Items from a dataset

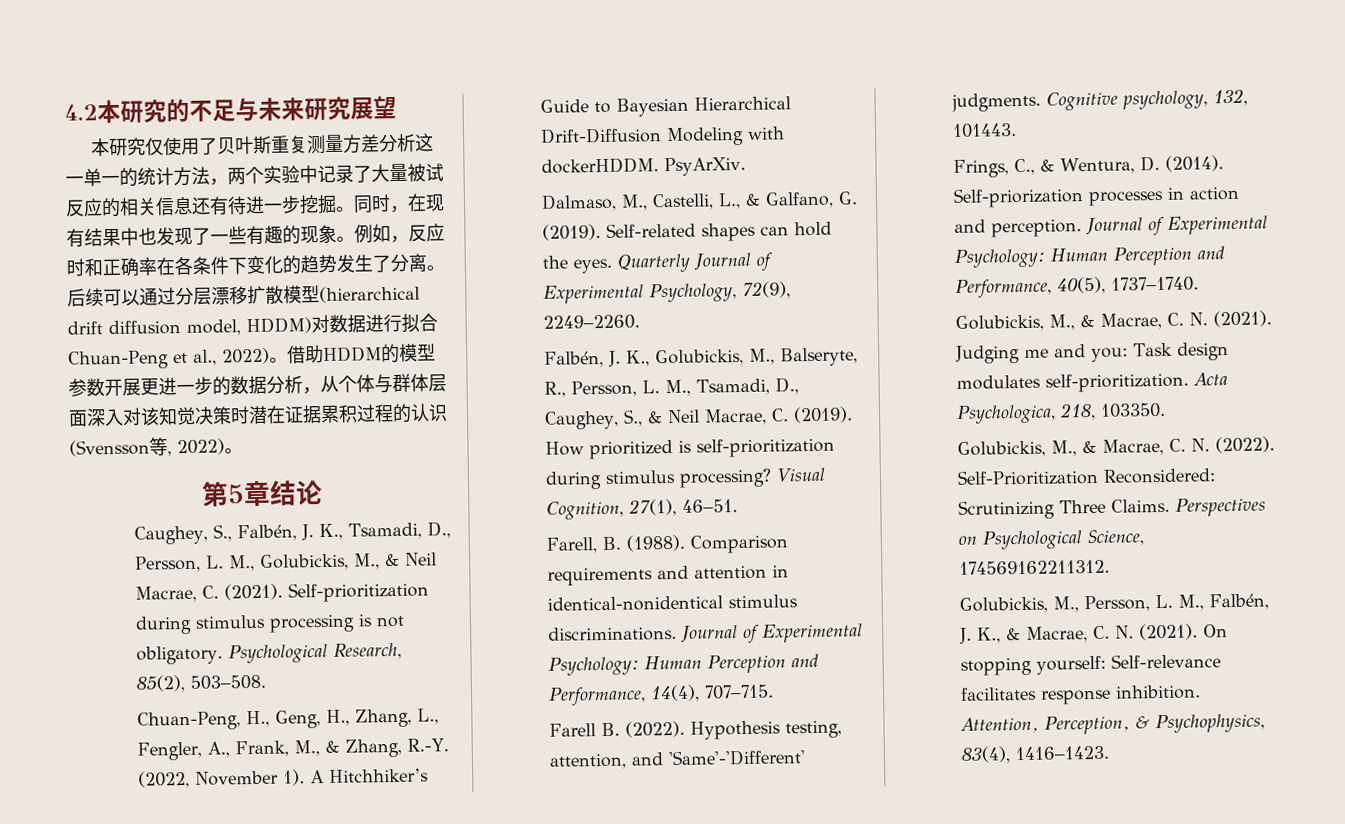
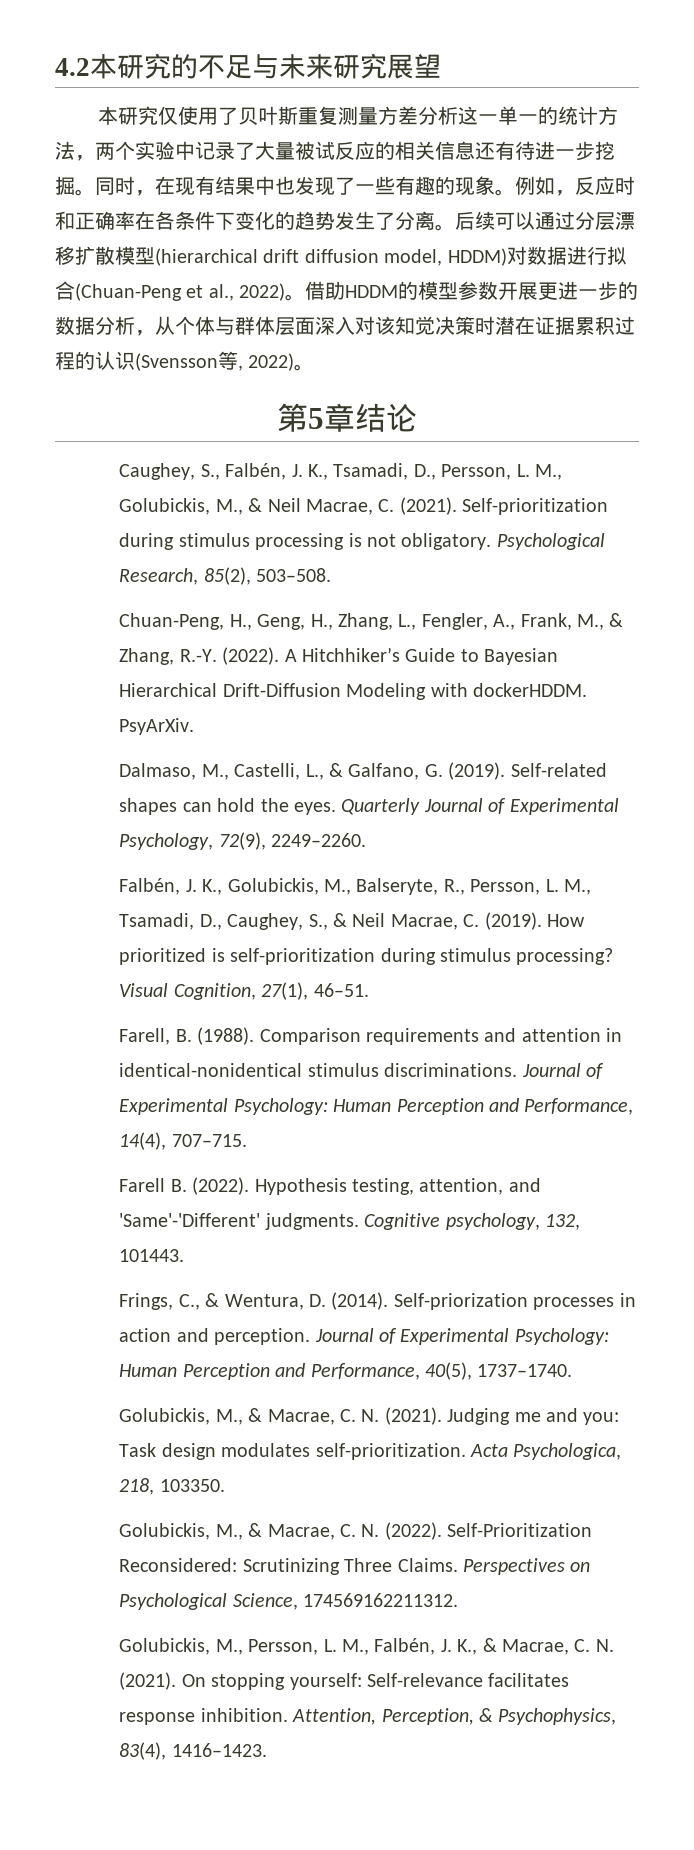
- 后续可以通过分层漂移扩散模型(hierarchical drift diffusion model, HDDM)对数据进行拟合Chuan-Peng et al., 2022)。
+ 后续可以通过分层漂移扩散模型(hierarchical drift diffusion model, HDDM)对数据进行拟合(Chuan-Peng et al., 2022)。
- Chuan-Peng, H., Geng, H., Zhang, L., Fengler, A., Frank, M., & Zhang, R.-Y. (2022, November 1).
+ Chuan-Peng, H., Geng, H., Zhang, L., Fengler, A., Frank, M., & Zhang, R.-Y. (2022).

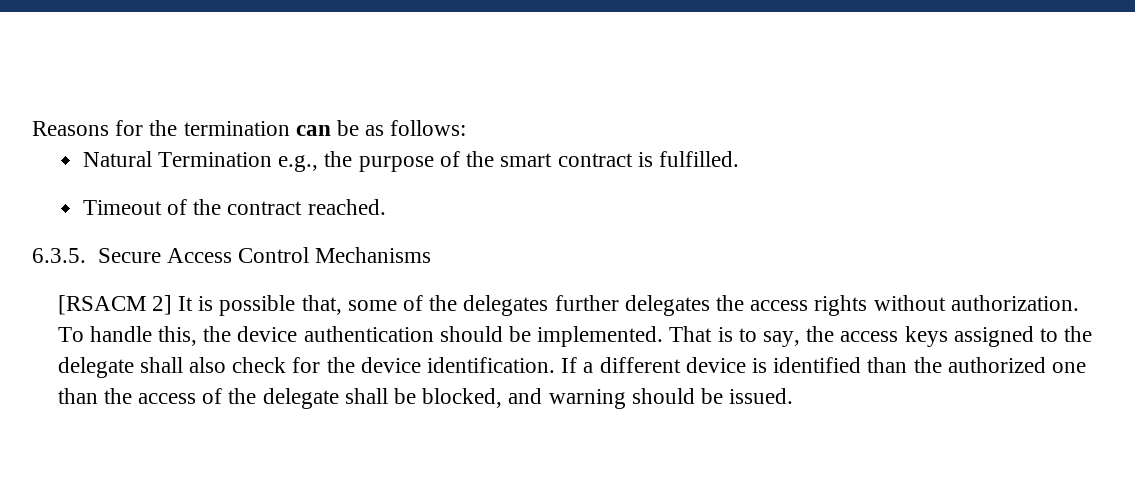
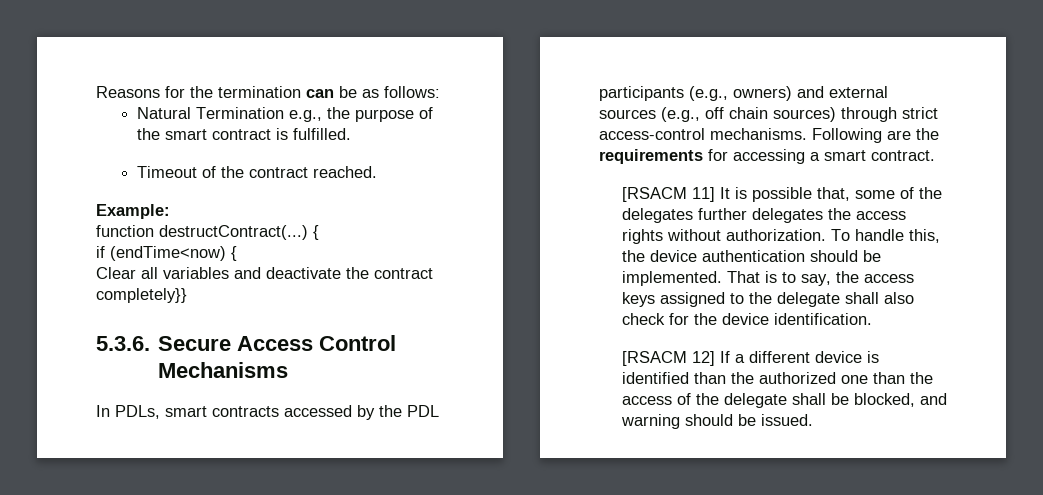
- 6.3.5. Secure Access Control Mechanisms
- [RSACM 2] It is possible that, some of the delegates further delegates the access rights without authorization.
+ Example:
+ function destructContract(...) {
+ if (endTime<now) {
+ Clear all variables and deactivate the contract completely}}
+ 5.3.6. Secure Access Control Mechanisms
+ In PDLs, smart contracts accessed by the PDL participants (e.g., owners) and external sources (e.g., off chain sources) through strict access-control mechanisms. Following are the requirements for accessing a smart contract.
+ [RSACM 11] It is possible that, some of the delegates further delegates the access rights without authorization.
- That is to say, the access keys assigned to the delegate shall also check for the device identification. If a different device is identified than the authorized one than the access of the delegate shall be blocked, and warning should be issued.
+ That is to say, the access keys assigned to the delegate shall also check for the device identification.
+ [RSACM 12] If a different device is identified than the authorized one than the access of the delegate shall be blocked, and warning should be issued.

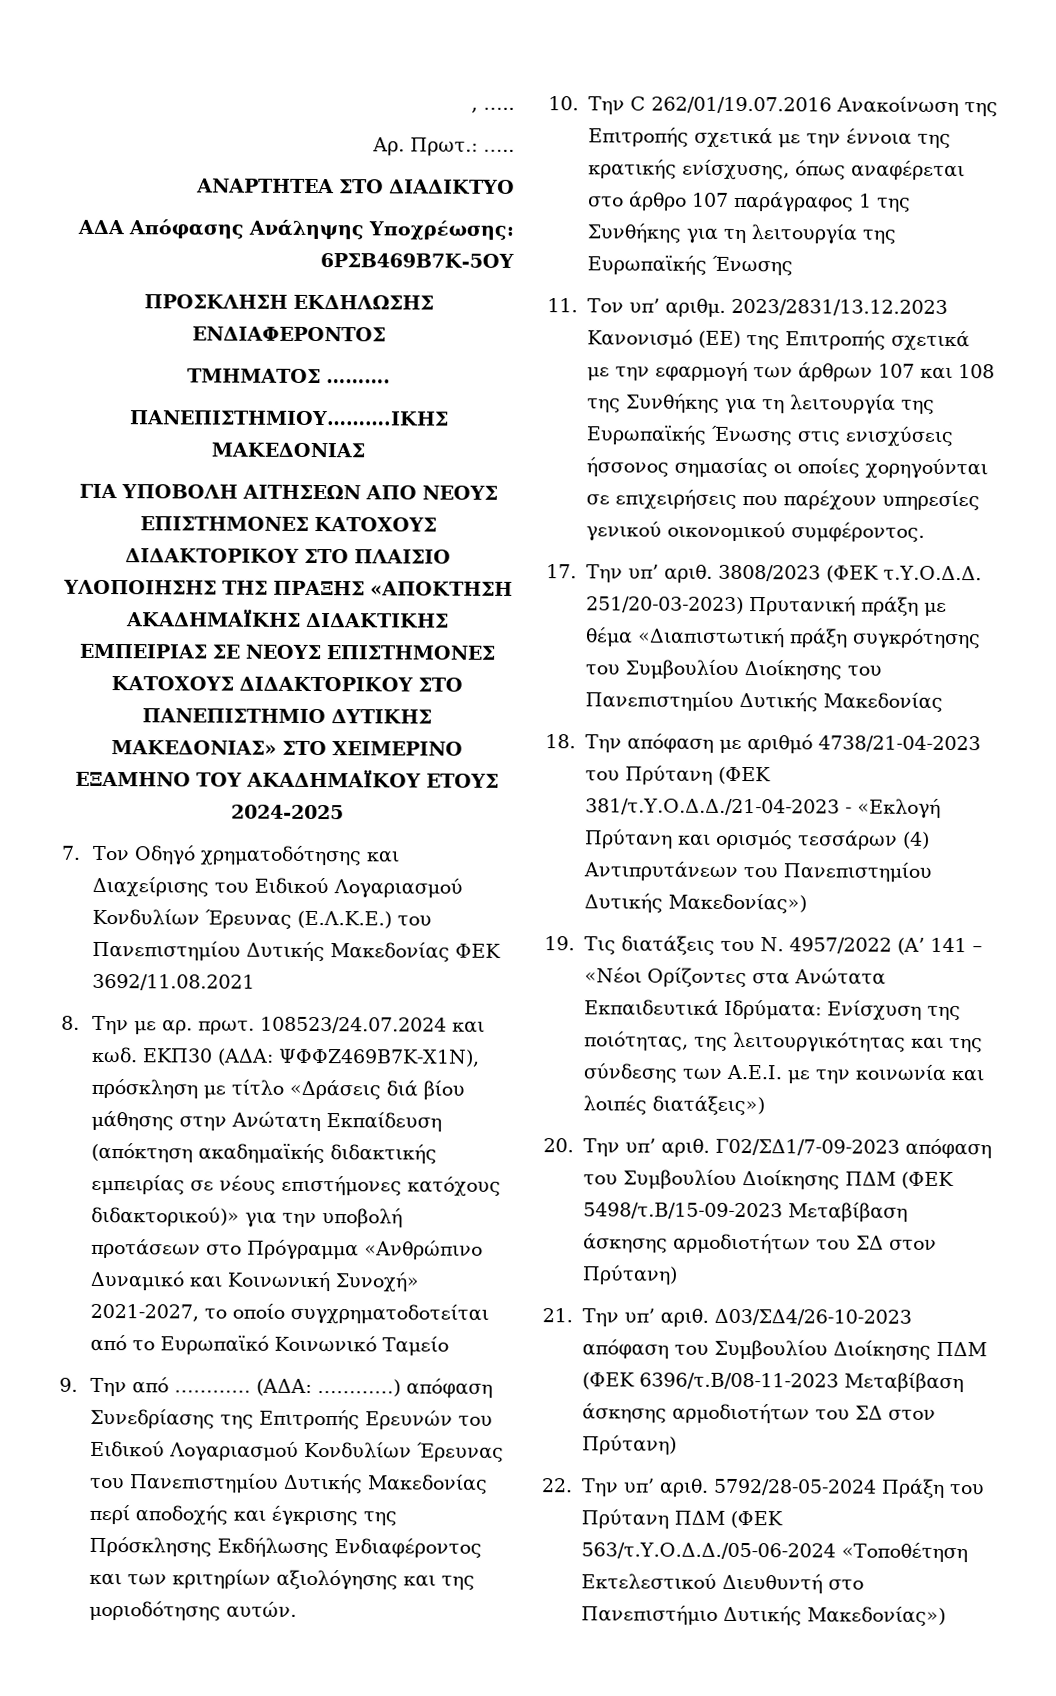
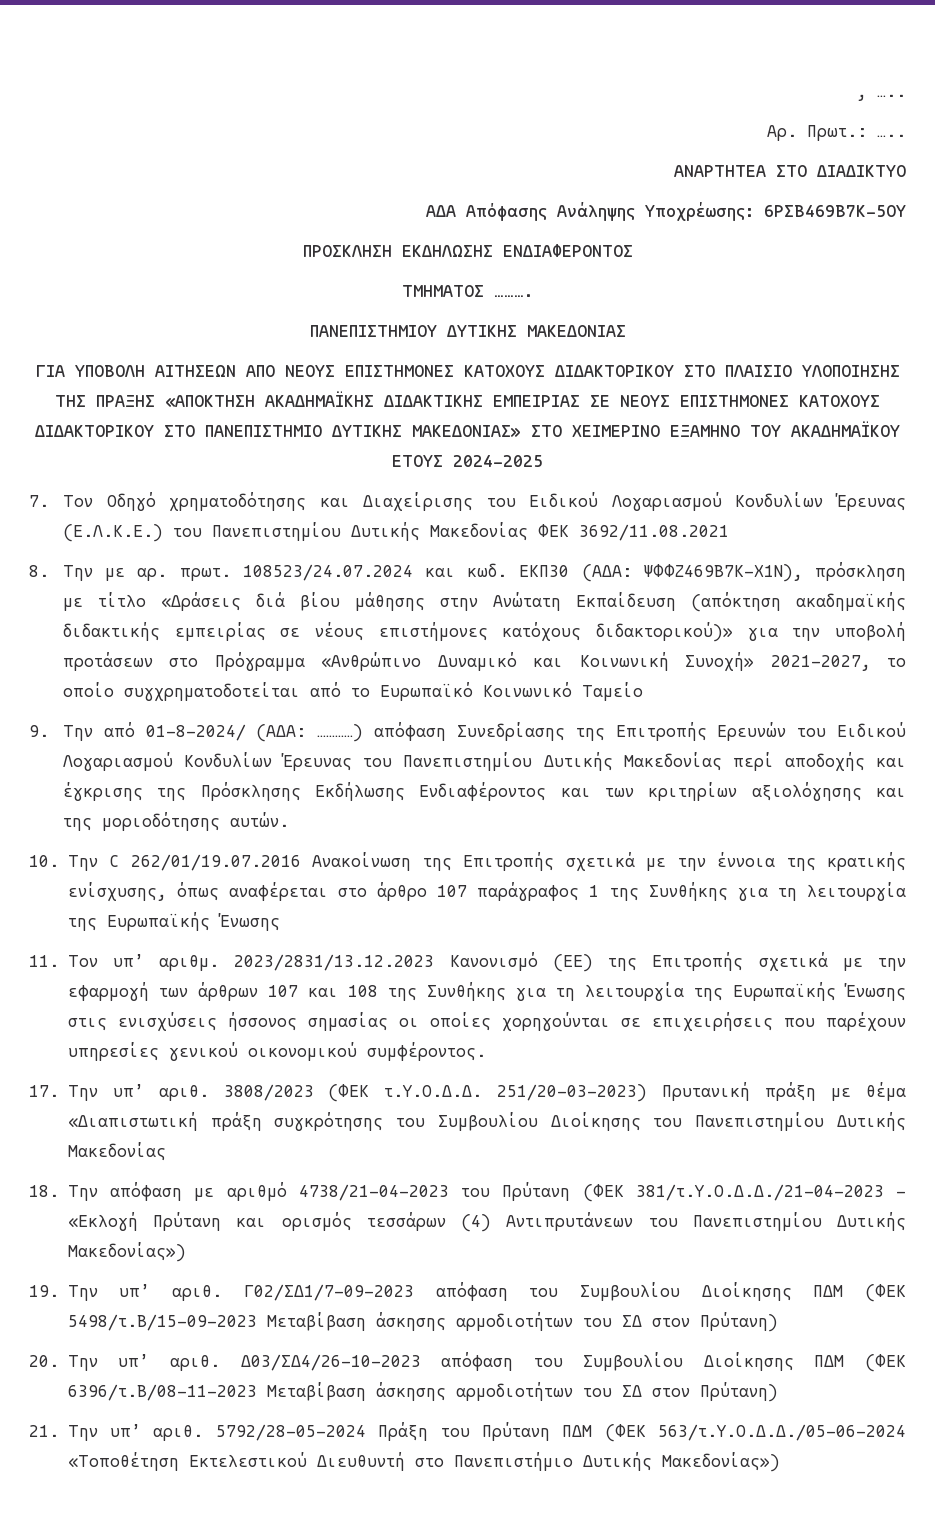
- ΠΑΝΕΠΙΣΤΗΜΙΟΥ……….ΙΚΗΣ ΜΑΚΕΔΟΝΙΑΣ
+ ΠΑΝΕΠΙΣΤΗΜΙΟΥ ΔΥΤΙΚΗΣ ΜΑΚΕΔΟΝΙΑΣ
- 9. Την από ………… (ΑΔΑ: …………) απόφαση Συνεδρίασης της Επιτροπής Ερευνών του Ειδικού Λογαριασμού Κονδυλίων Έρευνας του Πανεπιστημίου Δυτικής Μακεδονίας περί αποδοχής και έγκρισης της Πρόσκλησης Εκδήλωσης Ενδιαφέροντος και των κριτηρίων αξιολόγησης και της μοριοδότησης αυτών.
+ 9. Την από 01-8-2024/ (ΑΔΑ: …………) απόφαση Συνεδρίασης της Επιτροπής Ερευνών του Ειδικού Λογαριασμού Κονδυλίων Έρευνας του Πανεπιστημίου Δυτικής Μακεδονίας περί αποδοχής και έγκρισης της Πρόσκλησης Εκδήλωσης Ενδιαφέροντος και των κριτηρίων αξιολόγησης και της μοριοδότησης αυτών.
- 19. Τις διατάξεις του Ν. 4957/2022 (Α’ 141 – «Νέοι Ορίζοντες στα Ανώτατα Εκπαιδευτικά Ιδρύματα: Ενίσχυση της ποιότητας, της λειτουργικότητας και της σύνδεσης των Α.Ε.Ι. με την κοινωνία και λοιπές διατάξεις»)
- 20. Την υπ’ αριθ.
+ 19. Την υπ’ αριθ.
- 21. Την υπ’ αριθ.
+ 20. Την υπ’ αριθ.
- 22. Την υπ’ αριθ.
+ 21. Την υπ’ αριθ.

- WHAT IS EXPECTED
Set down the records above word for word, from the first line through the line containing "ΠΑΝΕΠΙΣΤΗΜΙΟΥ ΔΥΤΙΚΗΣ ΜΑΚΕΔΟΝΙΑΣ", both included; leave out the pictures.

- OUTPUT FOR THIS EXERCISE
- 后续可以通过分层漂移扩散模型(hierarchical drift diffusion model, HDDM)对数据进行拟合Chuan-Peng et al., 2022)。
+ 后续可以通过分层漂移扩散模型(hierarchical drift diffusion model, HDDM)对数据进行拟合(Chuan-Peng et al., 2022)。
- Chuan-Peng, H., Geng, H., Zhang, L., Fengler, A., Frank, M., & Zhang, R.-Y. (2022, November 1).
+ Chuan-Peng, H., Geng, H., Zhang, L., Fengler, A., Frank, M., & Zhang, R.-Y. (2022).

- 6.3.5. Secure Access Control Mechanisms
- [RSACM 2] It is possible that, some of the delegates further delegates the access rights without authorization.
+ Example:
+ function destructContract(...) {
+ if (endTime<now) {
+ Clear all variables and deactivate the contract completely}}
+ 5.3.6. Secure Access Control Mechanisms
+ In PDLs, smart contracts accessed by the PDL participants (e.g., owners) and external sources (e.g., off chain sources) through strict access-control mechanisms. Following are the requirements for accessing a smart contract.
+ [RSACM 11] It is possible that, some of the delegates further delegates the access rights without authorization.
- That is to say, the access keys assigned to the delegate shall also check for the device identification. If a different device is identified than the authorized one than the access of the delegate shall be blocked, and warning should be issued.
+ That is to say, the access keys assigned to the delegate shall also check for the device identification.
+ [RSACM 12] If a different device is identified than the authorized one than the access of the delegate shall be blocked, and warning should be issued.

- ΠΑΝΕΠΙΣΤΗΜΙΟΥ……….ΙΚΗΣ ΜΑΚΕΔΟΝΙΑΣ
+ ΠΑΝΕΠΙΣΤΗΜΙΟΥ ΔΥΤΙΚΗΣ ΜΑΚΕΔΟΝΙΑΣ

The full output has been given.